The safety and scientific validity of this study is the responsibility of the study sponsor and investigators. Listing a study does not mean it has been evaluated by the U.S. Federal Government. Read our disclaimer for details. Identifier: NCT00569322
Recruitment Status : Completed
First Posted : December 7, 2007
Last Update Posted : November 26, 2015
Information provided by:
HealthPartners Institute

Brief Summary:
Determine if routine BG testing at the time of ICU admission is being done on all patients, irrespective of a prior diagnosis of diabetes mellitus, and whether it provides clinically important information.

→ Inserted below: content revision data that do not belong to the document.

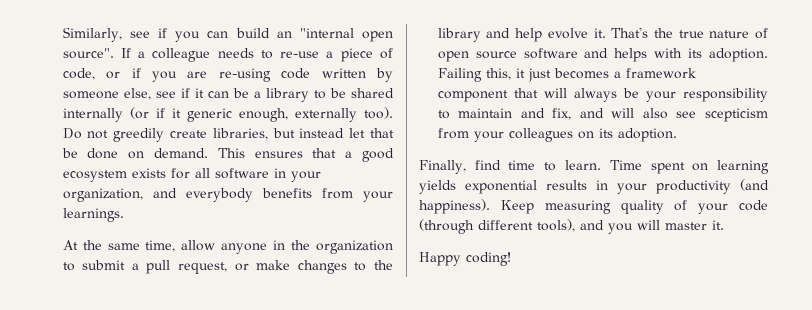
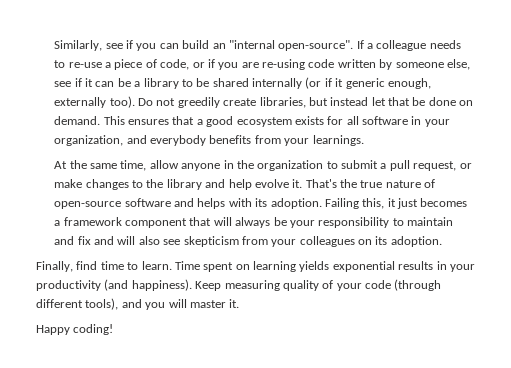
- Similarly, see if you can build an "internal open source".
+ Similarly, see if you can build an "internal open-source".
- That's the true nature of open source software and helps with its adoption.
+ That's the true nature of open-source software and helps with its adoption.
- Failing this, it just becomes a framework component that will always be your responsibility to maintain and fix, and will also see scepticism from your colleagues on its adoption.
+ Failing this, it just becomes a framework component that will always be your responsibility to maintain and fix and will also see skepticism from your colleagues on its adoption.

Condition or disease Intervention/treatment
Hyperglycemia Procedure: BG Test

Detailed Description:

This prospective, observational study was performed in the medical-surgical ICU of a single hospital within a large multi-specialty healthcare system.

It was determined that it was not standard care to do glucose testing on all patients admitted to medical/surgical ICU's who did not have diagnosed diabetes and varied widely with the admitting service.

The primary objective of the study was to assess the availability and clinical value of blood glucose testing at the time of ICU admission after testing was implemented as routine care in the ICU.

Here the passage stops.